▸ **Requirement**:
Among the entries below, how many lines include "voltage"? Give the number alone.

▸ **Dataset records**:

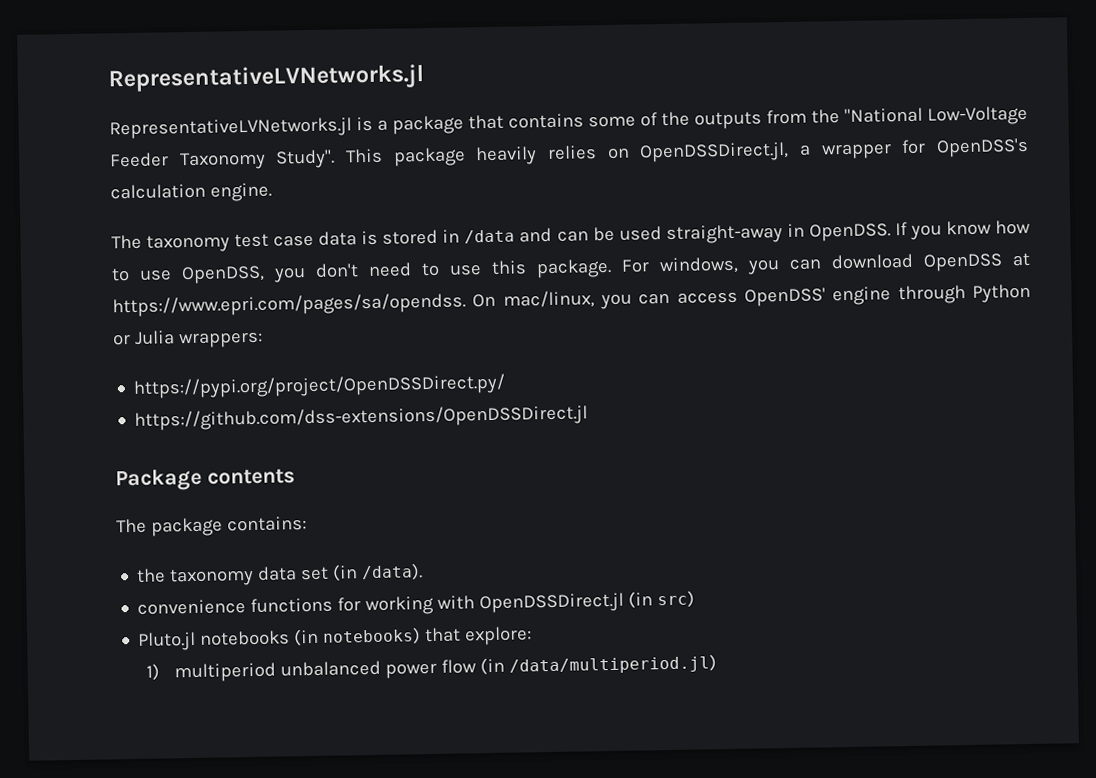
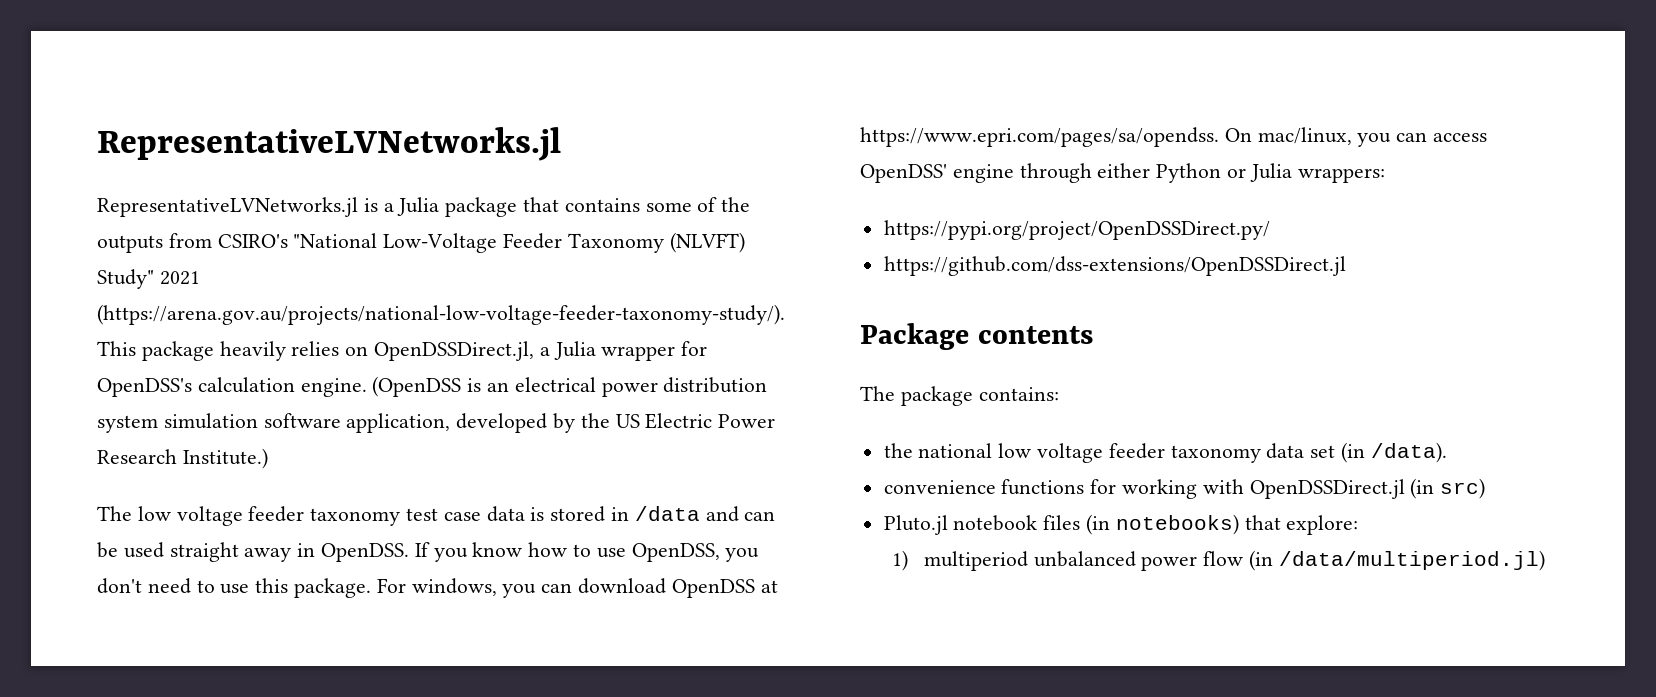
(388, 125) none -> [397,197,440,216] Julia
[811,109,840,124] the -> [217,234,288,248] CSIRO's
[275,149,336,169] Study". -> [669,232,745,253] [97,269,200,289] [97,304,785,325] (NLVFT) Study" 2021 (https://arena.gov.au/projects/national-low-voltage-feeder-taxonomy-study/).
(811, 150) none -> [553,341,596,360] Julia
[111,234,142,250] // The -> [372,376,768,397] [97,413,776,433] [97,448,268,469] [97,506,305,526] (OpenDSS is an electrical power distribution system simulation software application, developed by the US Electric Power Research Institute.) // The low voltage feeder
[665,224,783,245] straight-away -> [169,542,292,562] straight away
(966, 294) none -> [1097,163,1151,178] either
(167, 575) none -> [918,443,1165,463] national low voltage feeder
[200,630,291,646] notebooks -> [953,515,1081,531] notebook files

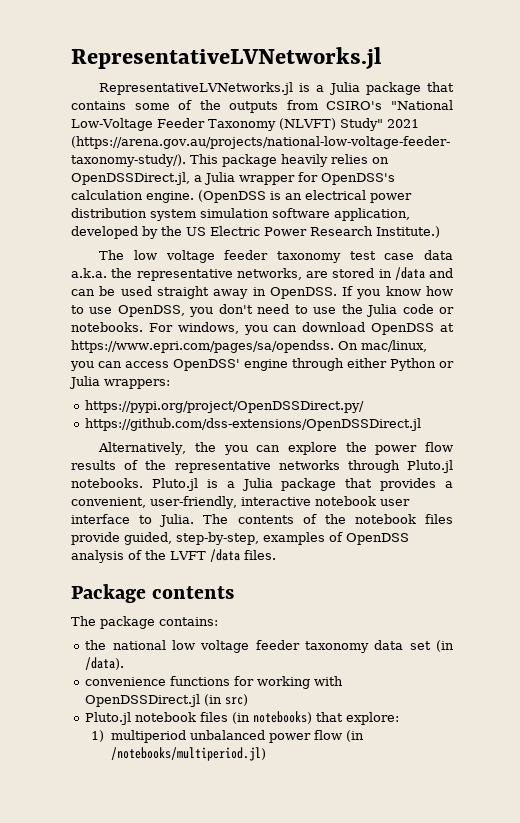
[530,507,545,521] is -> [71,268,328,281] a.k.a. the representative networks, are
[255,578,372,598] this package. -> [341,304,454,317] [71,322,143,332] the Julia code or notebooks.
(1346, 266) none -> [98,442,453,455] [71,460,453,473] [71,478,453,491] [71,496,410,509] [71,514,453,527] [71,532,409,545] [71,549,276,563] // Alternatively, the you can explore the power flow results of the representative networks through Pluto.jl notebooks. Pluto.jl is a Julia package that provides a convenient, user-friendly, interactive notebook user interface to Julia. The contents of the notebook files provide guided, step-by-step, examples of OpenDSS analysis of the LVFT /data files.
[1278,550,1545,571] /data/multiperiod.jl) -> [111,747,267,761] /notebooks/multiperiod.jl)

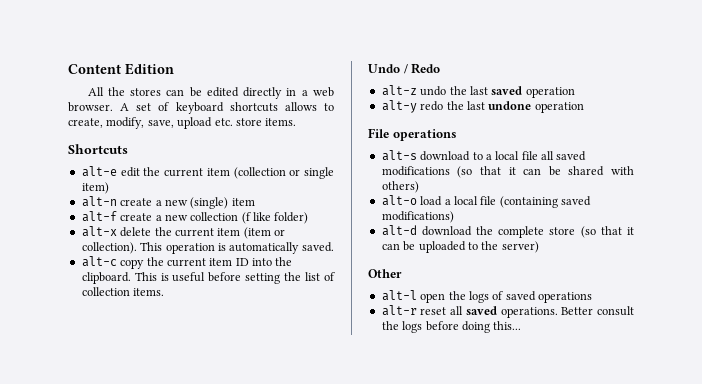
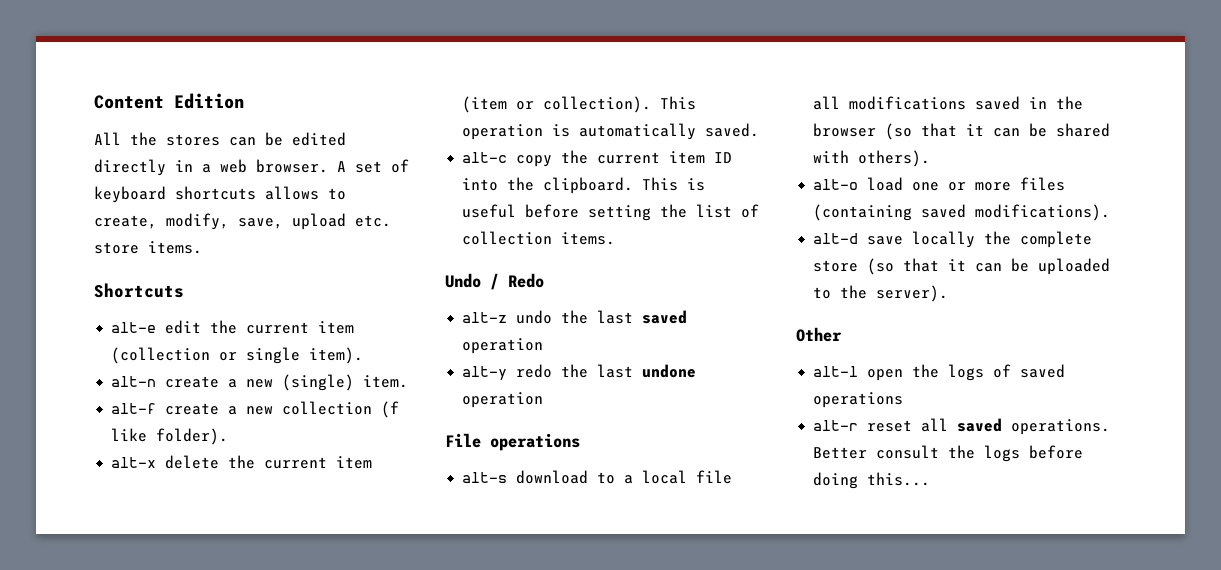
[81,182,109,194] item) -> [309,347,364,364] item).
[231,198,255,206] item -> [363,375,409,388] item.
[274,212,309,224] folder) -> [156,428,229,445] folder).
[556,151,587,161] [381,166,450,176] saved modifications -> [849,96,1084,110] [813,123,877,137] modifications saved in the browser
[381,181,419,193] others) -> [858,150,931,167] others).
[444,196,497,205] a local file -> [912,177,1066,191] one or more files
[381,211,454,223] modifications) -> [975,204,1111,221] modifications).
[421,226,472,236] download -> [867,231,976,248] save locally
[501,241,539,253] server) -> [876,285,949,302] server).

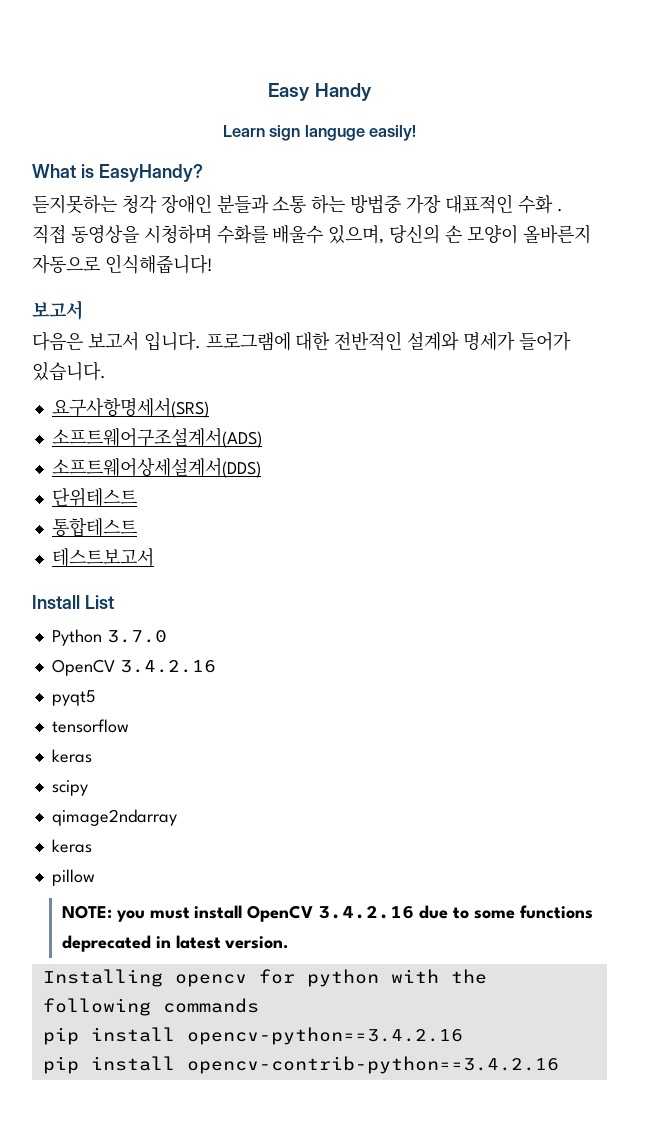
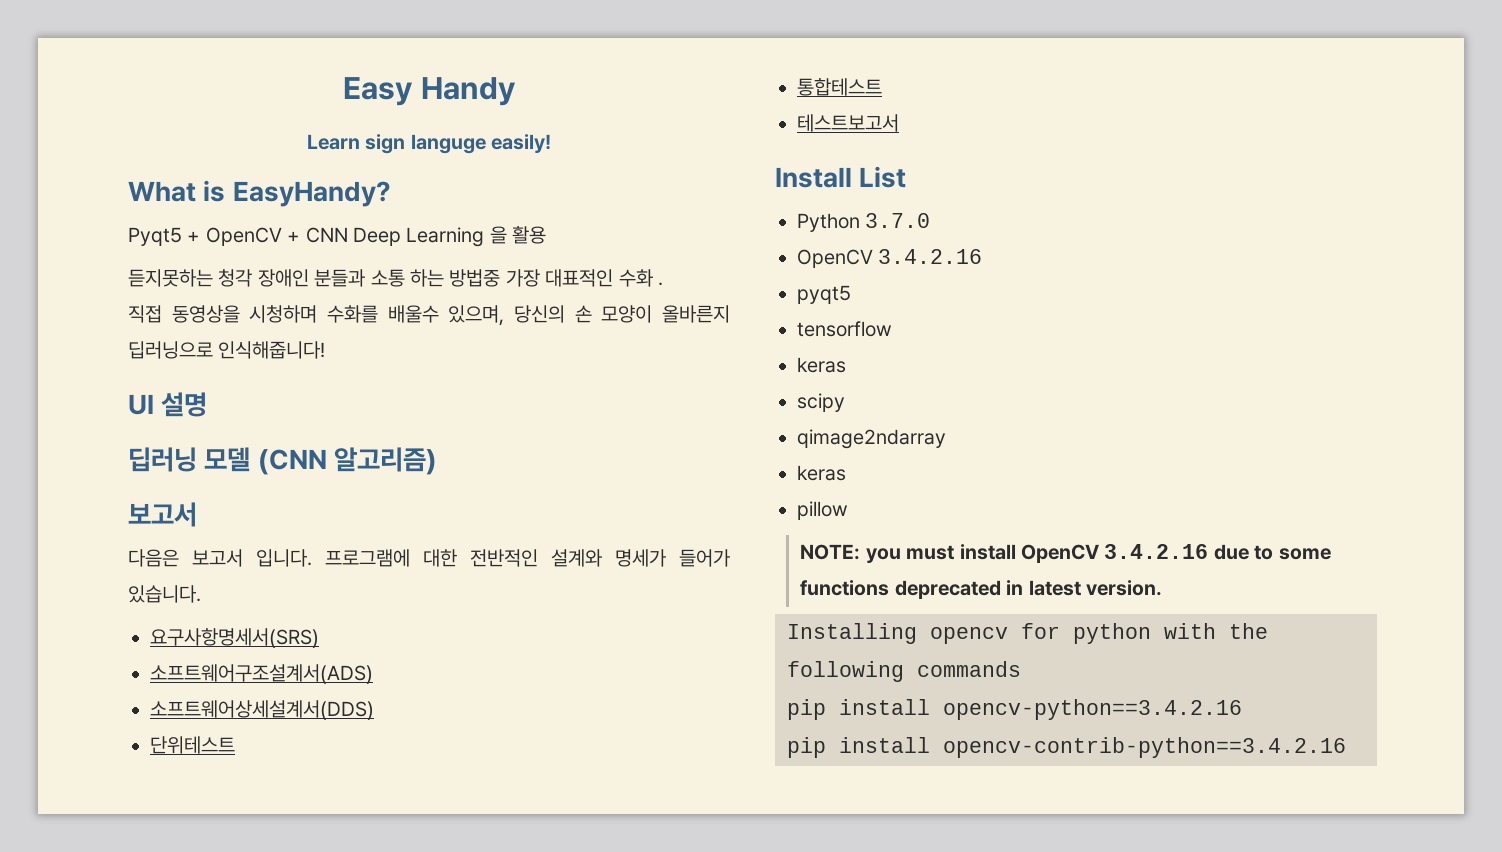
(203, 173) none -> [128,226,547,247] // Pyqt5 + OpenCV + CNN Deep Learning 을 활용
[32,254,100,274] 자동으로 -> [128,341,213,359] 딥러닝으로
(213, 264) none -> [128,392,208,417] [128,447,437,475] // UI 설명 // 딥러닝 모델 (CNN 알고리즘)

▸ **Task result**:
3